Posted by: T-Rex on August 14, 2009 at 3:41 PM | PERMALINK
Finally, someone gets it. Bush's laissez-faire attitude toward the banking and insurance industries ran created the housing bubble that burst and drove our economy into the ground. Bush's war of choice grew the national debt to record levels. Why is the rising national debt only a travesty under Democratic Presidents?
I think about this every time someone ridicules the fact that President Obama inherited the banking crisis and the economic recession. When everything spun out of control last September, it was George Bush who was President. The bank bailout that people blame on Obama happened on Bush's watch. If only Bush had been able to stall the financial meltdown until January, but he couldn't. The bubble burst too soon, yet Bush has gone relatively unscathed by the public. Perhaps it just takes a while for it all to sink in but how quickly we forget who held the reigns when everything fell apart.
It was the same with 9/11. Although he had been in office nearly 9 months, Bush blamed the largest domestic terrorist attack in U.S. history on Bill Clinton. Never mind that Bush ignored intelligence reports about alQuaeda and he and his cabinet held meetings to plan the invasion of Iraq as early as January 2000.

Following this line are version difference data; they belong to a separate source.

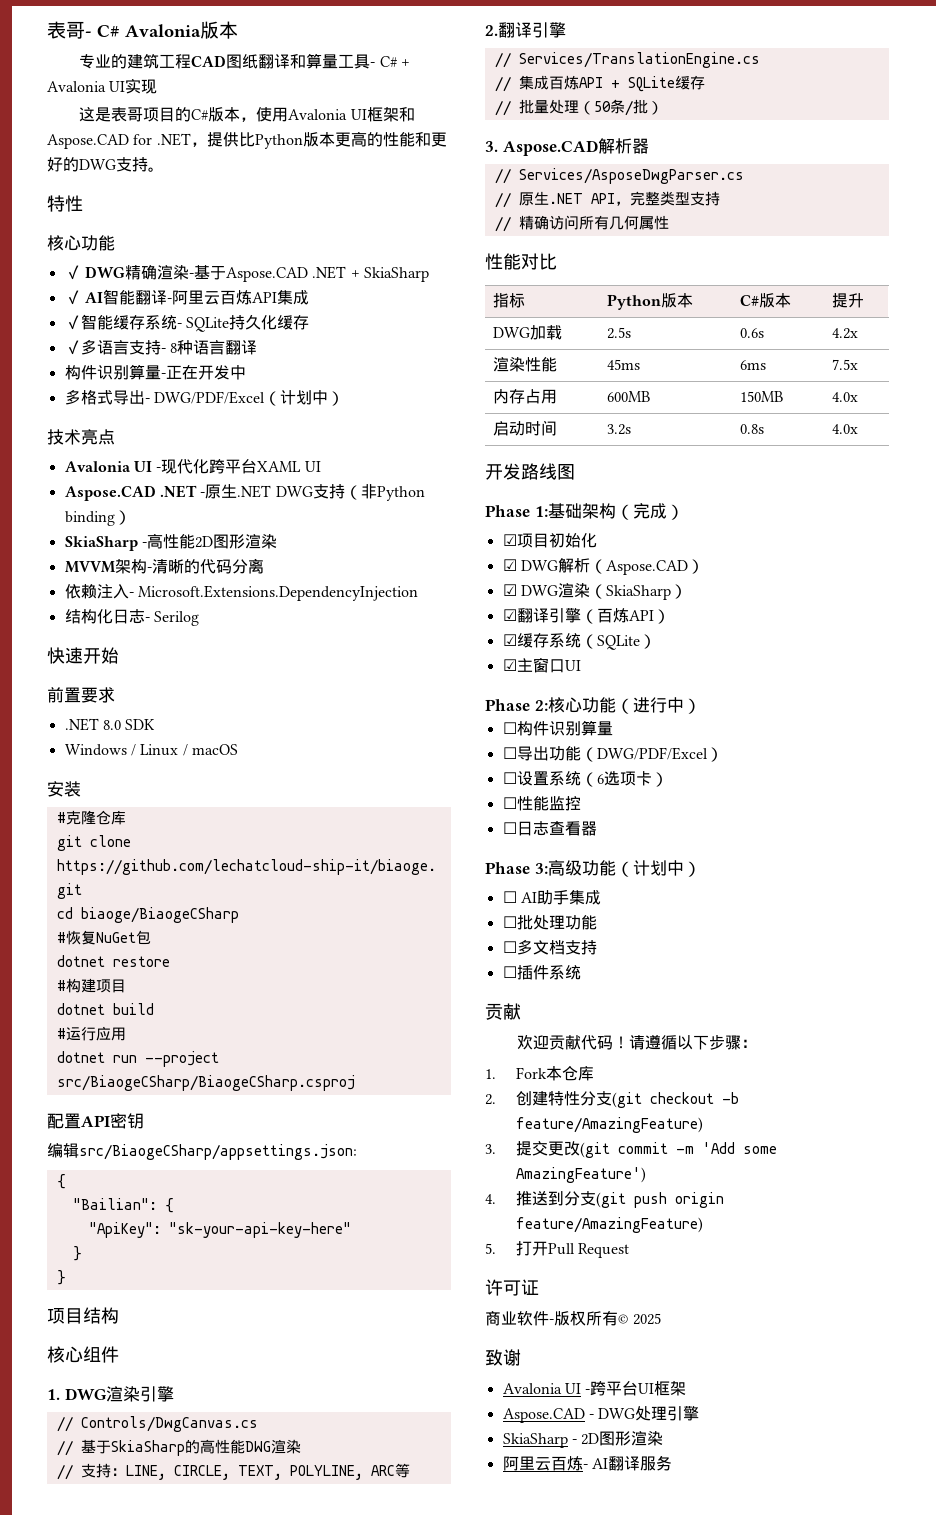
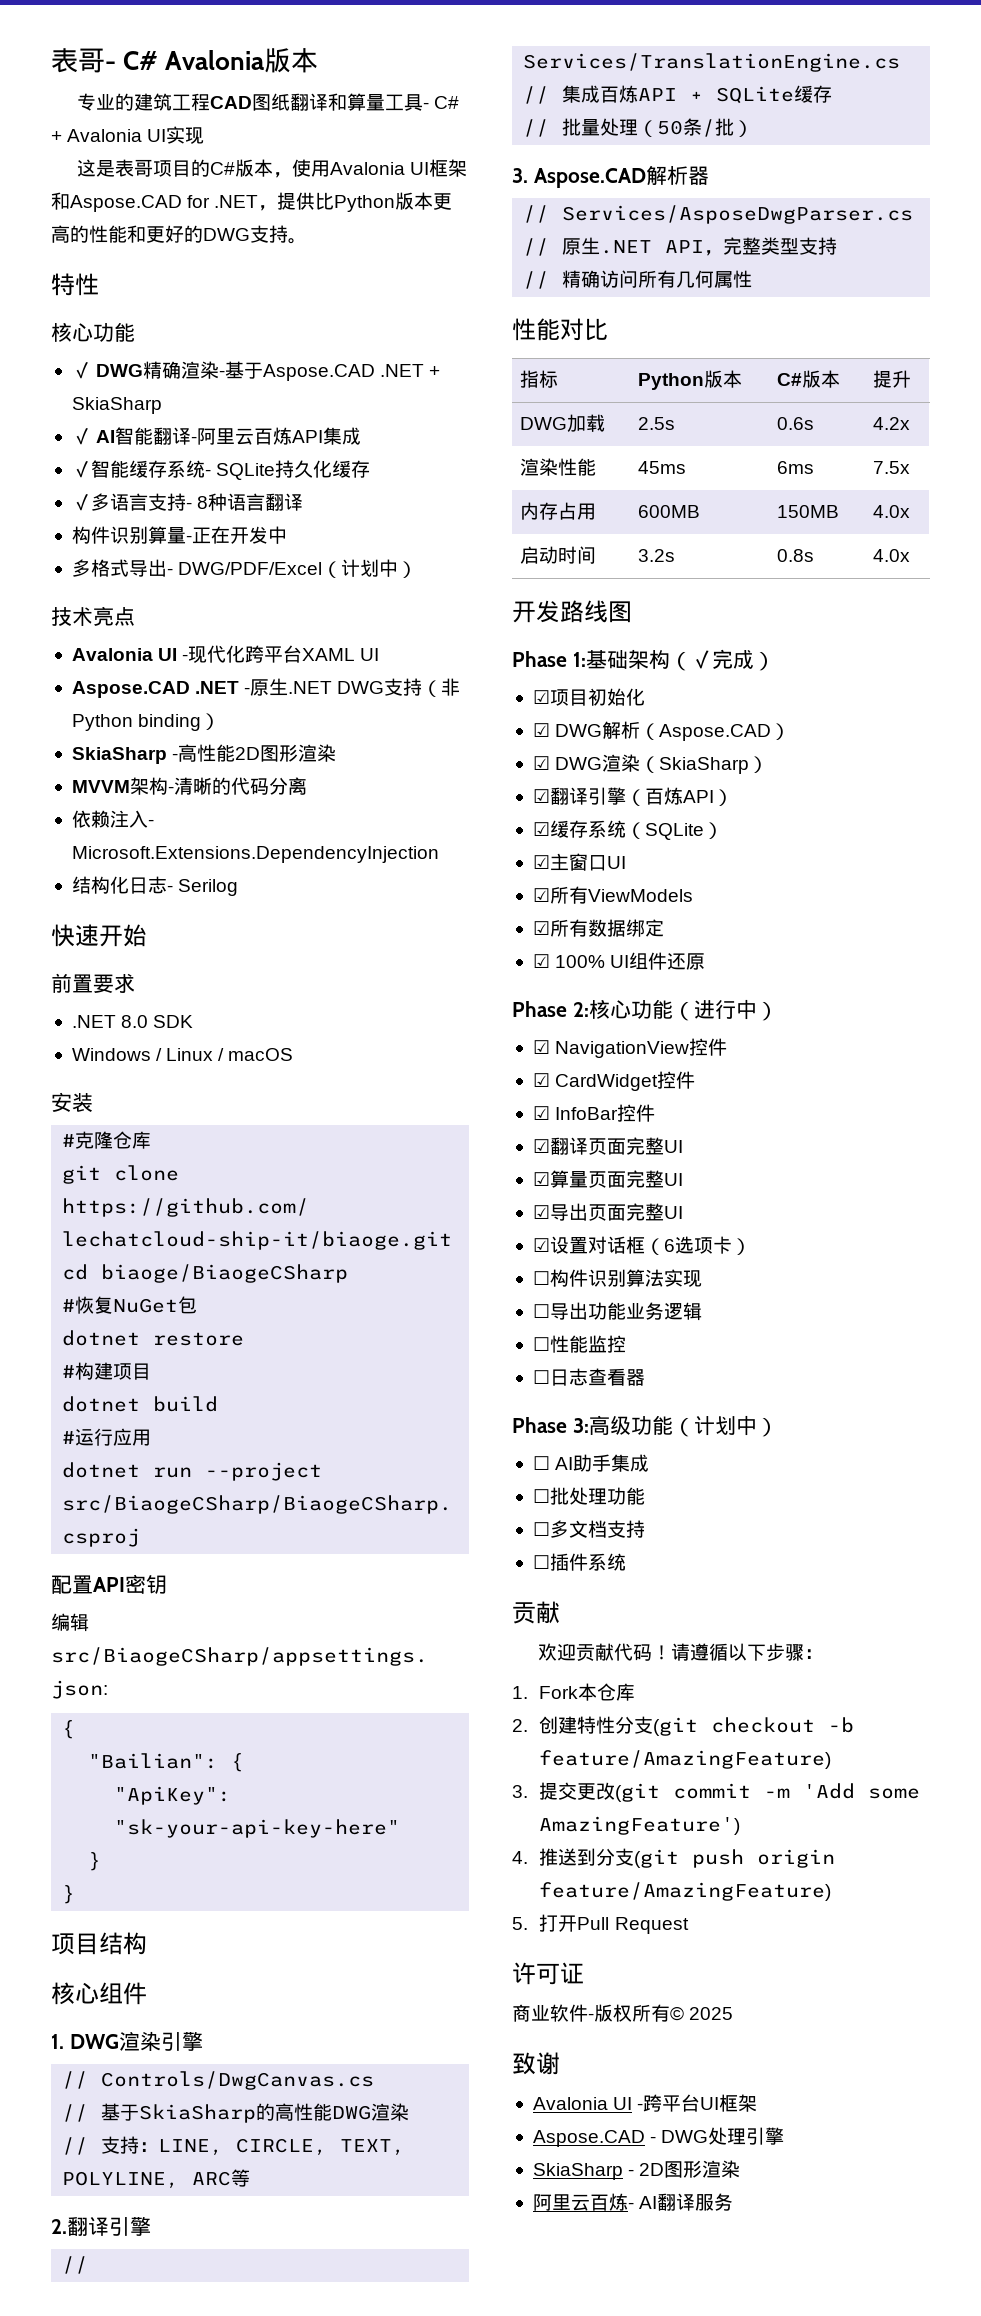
- Phase 1:基础架构（完成）
+ Phase 1:基础架构（✓完成）
+ ☑所有ViewModels
+ ☑所有数据绑定
+ ☑ 100% UI组件还原
+ ☑ NavigationView控件
+ ☑ CardWidget控件
+ ☑ InfoBar控件
+ ☑翻译页面完整UI
+ ☑算量页面完整UI
+ ☑导出页面完整UI
+ ☑设置对话框（6选项卡）
- ☐构件识别算量
+ ☐构件识别算法实现
- ☐导出功能（DWG/PDF/Excel）
- ☐设置系统（6选项卡）
+ ☐导出功能业务逻辑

Yes, the American people are angry about unemployment, increasing debt, bailouts for banksters and the auto industry, and outrageous bonuses for CEO, but they are directing their anger towards the wrong guy.
Posted by: CarolA on August 14, 2009 at 3:47 PM | PERMALINK
"Until conservatives once again hold Republicans to the same standard they hold Democrats, they will have no credibility and deserve no respect. They can start building some by admitting to themselves that Bush caused many of the problems they are protesting."
Amen. Sadly one has to exist outside Cosmoland to do so.
Posted by: Sean Scallon on August 14, 2009 at 9:39 PM | PERMALINK
If you look back over the past 100 years or so of American history, it's clear that there would be no liberal/progressive agenda in this country were it not for the egregious failures of "conservative" policies diplomatic, fiscal, and social. Basically liberalism is about cleaning up the shit left behind by conservatism while conservatives then turn around and complain that liberals smell.